Cosa si intende con discriminazione?
La definizione giuridica di discriminazione indica una disparità di trattamento delle persone sulla base di una caratteristica identificativa.
La discriminazione può riferirsi a qualsiasi tipo di atto o comportamento che distingue o individua le persone in base a fattori quali età, sesso, razza, origine nazionale, orientamento sessuale e identità di genere.
Le principali forme di discriminazione discusse in riferimento alla comunità LGBTQ+ sono quelle basate sull’orientamento sessuale e l’identità di genere. Tuttavia, le persone LGBTQ+ possono anche subire discriminazioni a causa di altri identificatori, come il colore della pelle, l’origine nazionale o le proprie capacità.
La discriminazione può presentarsi in molte forme e verificarsi in una varietà di contesti. Dal posto di lavoro, allo studio del medico, al supermercato, ma anche in famiglia; qualsiasi contesto che preveda il contatto con un’altra persona può diventare un luogo di discriminazione.
In che modo la discriminazione colpisce gli individui LGBTQ+?
L’impatto della discriminazione contro la comunità LGBTQ+ può includere effetti su:
- salute fisica
- salute mentale e psicologica
- formazione scolastica
- occupazione
- stato abitativo
- trattamento in contesti pubblici e sociali
- sicurezza economica
Combattere efficacemente il mancato rispetto di diritti fondamentali richiede, in primo luogo, un vero impegno politico per la tutela dei principi di uguaglianza di trattamento e non discriminazione.
I leader politici dovrebbero prendere una posizione ferma, sia a livello europeo che nazionale, contro omofobia e transfobia, contribuendo così a uno sviluppo positivo di atteggiamenti e comportamenti nei confronti della comunità LGBTQ+.
Il principio della parità di trattamento è un valore fondamentale dell’Unione europea, di cui la Carta dei diritti fondamentali è il primo strumento internazionale sui diritti umani che vieta discriminazione esplicita basata sull’orientamento sessuale.

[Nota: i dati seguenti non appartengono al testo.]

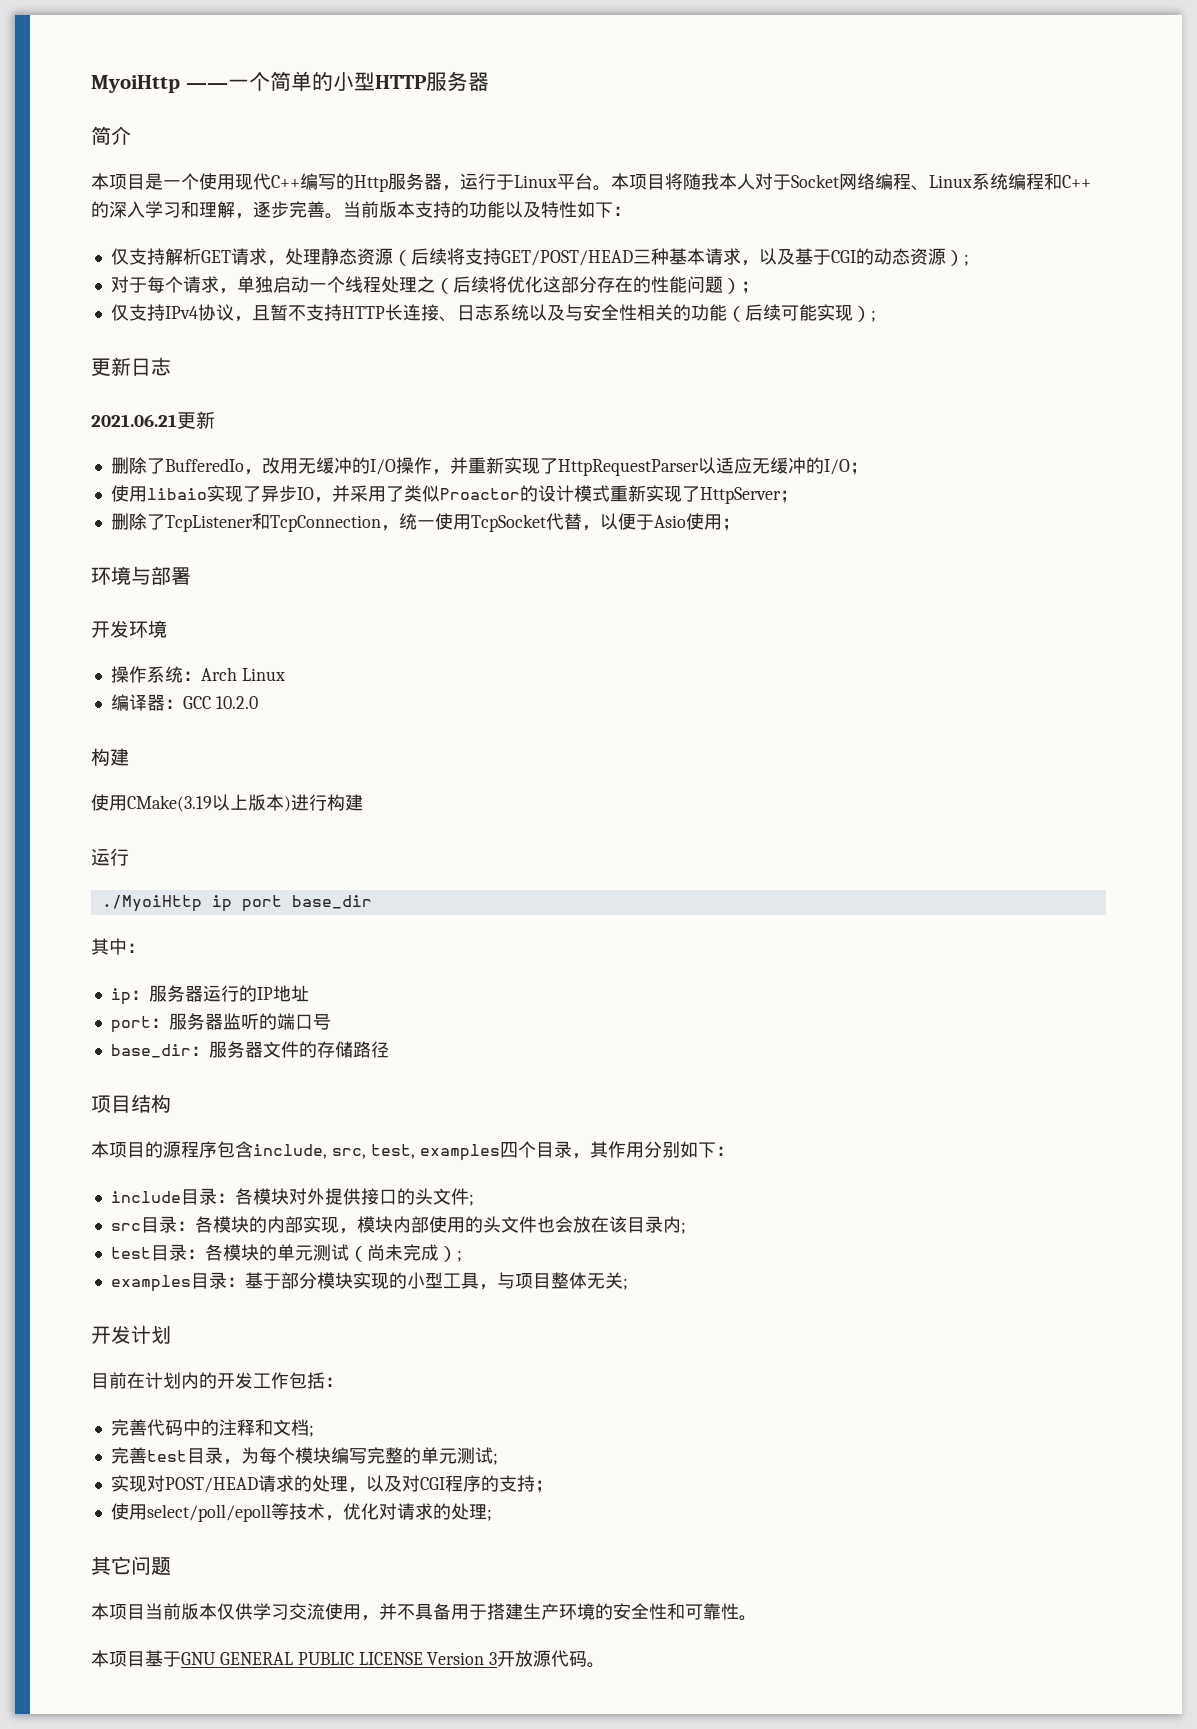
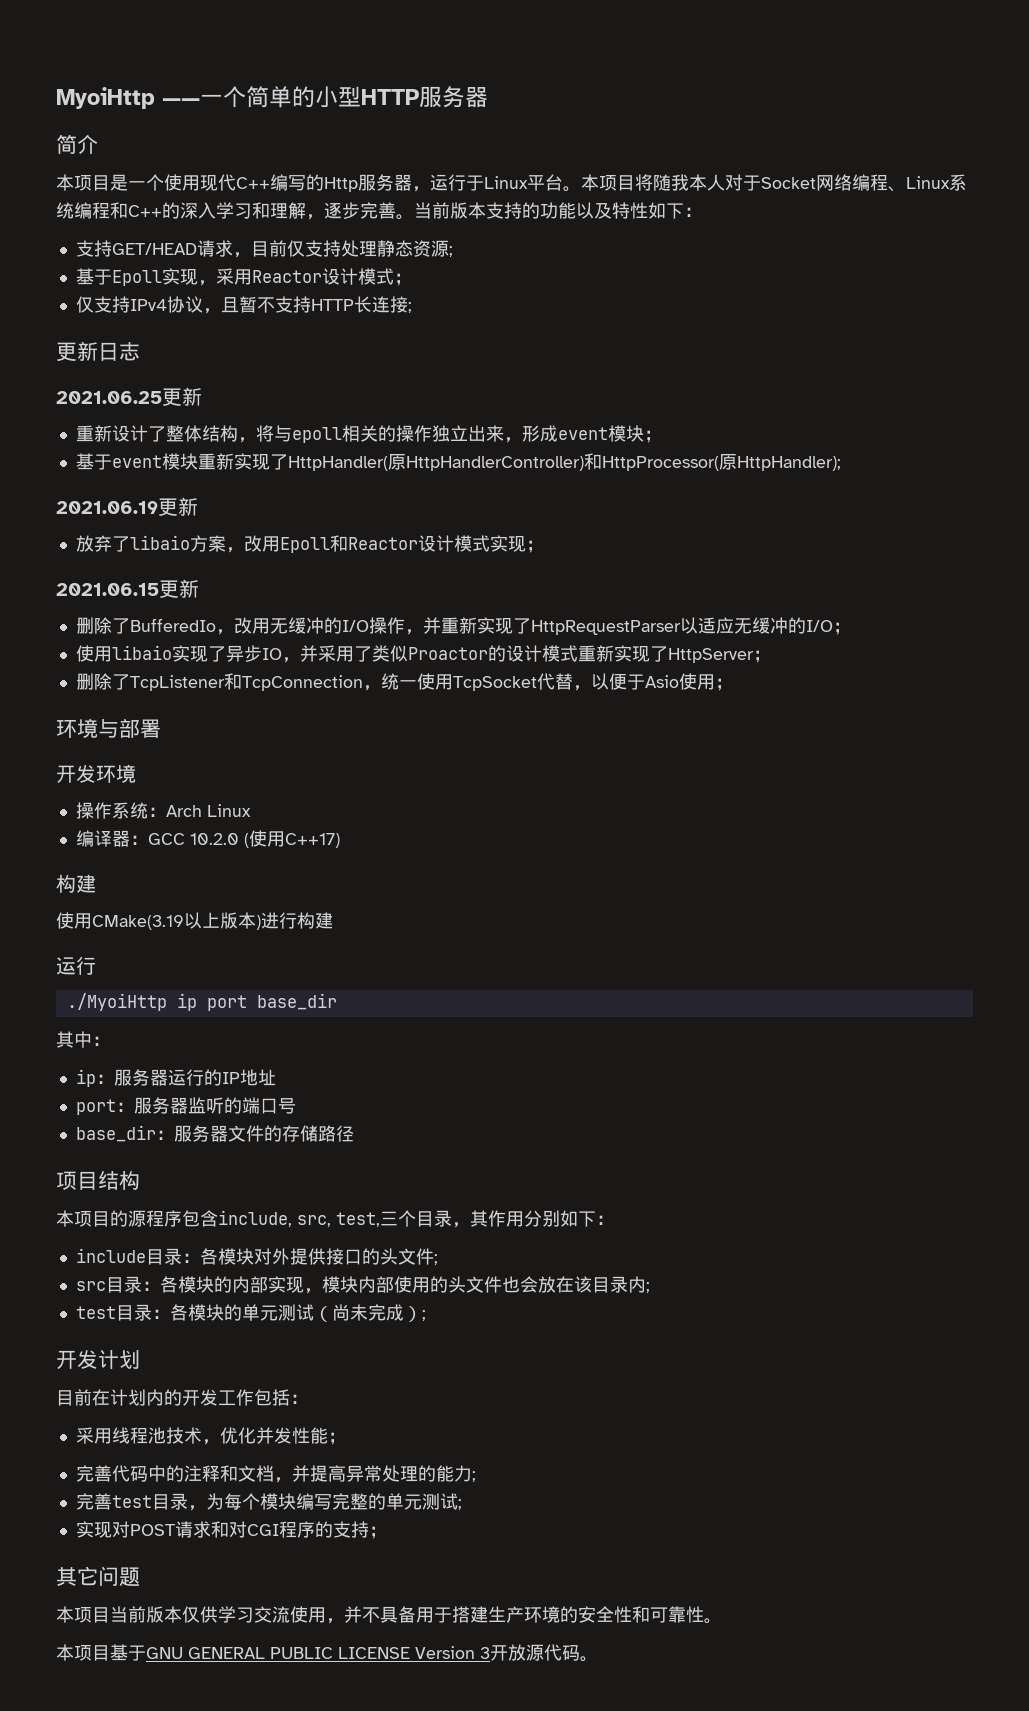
[110,248,969,266] [110,276,741,294] 仅支持解析GET请求，处理静态资源（后续将支持GET/POST/HEAD三种基本请求，以及基于CGI的动态资源）; // 对于每个请求，单独启动一个线程处理之（后续将优化这部分存在的性能问题） -> [75,240,453,258] [75,268,394,286] 支持GET/HEAD请求，目前仅支持处理静态资源; // 基于Epoll实现，采用Reactor设计模式
[438,304,876,322] [91,357,171,376] [91,414,177,427] 、日志系统以及与安全性相关的功能（后续可能实现）; // 更新日志 // 2021.06.21 -> [407,302,412,313] [56,341,140,362] [56,387,202,406] [75,425,662,443] [75,453,841,471] [56,497,198,516] [75,535,544,553] [56,583,159,596] ; // 更新日志 // 2021.06.25更新 // 重新设计了整体结构，将与epoll相关的操作独立出来，形成event模块； // 基于event模块重新实现了HttpHandler(原HttpHandlerController)和HttpProcessor(原HttpHandler); // 2021.06.19更新 // 放弃了libaio方案，改用Epoll和Reactor设计模式实现； // 2021.06.15
(258, 702) none -> [243,830,340,848] (使用C++17)
[419,1142,518,1161] examples四 -> [380,1211,398,1226] 三
[110,1272,628,1292] // examples目录：基于部分模块实现的小型工具，与项目整体无关; -> (426, 1315) none
(343, 1382) none -> [75,1427,346,1445] // 采用线程池技术，优化并发性能；
(309, 1427) none -> [273,1465,472,1483] ，并提高异常处理的能力
[164,1475,402,1493] POST/HEAD请求的处理，以及 -> [129,1521,229,1538] POST请求和
[110,1503,492,1522] // 使用select/poll/epoll等技术，优化对请求的处理; -> (387, 1532) none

Troppo tempo per raggiungere la difesa dei diritti
La prima proposta di legge contro le discriminazioni di genere fu presentata nel 1996 da Nichi Vendola, allora esponente di Rifondazione Comunista. Dieci anni dopo sono arrivate anche le raccomandazioni del Parlamento europeo, ma l’Italia è ancora a un punto fermo.
Un piccolo passo avanti nella precedente legislatura si è realizzato quando il testo è stato approvato alla Camera e poi, tuttavia, si è arenato in Senato. Ora, a riprovarci è stato il deputato Alessandro Zan, primo firmatario del disegno di legge che, secondo una prima bozza del testo, mira a uniformare e unificare cinque precedenti proposte sullo stesso tema (Boldrini, Zan, Scalfarotto, Perantoni, Bartolozzi). Un indice dell’urgenza di approvare questa legge è il fatto che lo stesso Zan abbia ricevuto insulti sui social, ordinandogli di ritirarla.
Il ddl Zan
La legge Zan dovrebbe consentire di punire più severamente la violenza per motivi di orientamento sessuale o identità di genere – oltre alla discriminazione di tipo razziale, etnico e religioso – e di penalizzare l’incitamento all’emarginazione o la sua difesa. Le pene possono arrivare fino a 4 anni di reclusione. La legislazione dovrebbe anche garantire lo status nazionale alla Giornata internazionale contro l’omofobia e la transfobia e rafforzare le politiche per prevenire e combattere questi fenomeni.
Come possiamo far rispettare i nostri diritti se non diamo voce a quelli altrui, se anche certi esponenti politici sono i primi ad affossare ciò che dovrebbe essere dato per scontato e istigare all’odio?
Il cambiamento riparta da questa legge.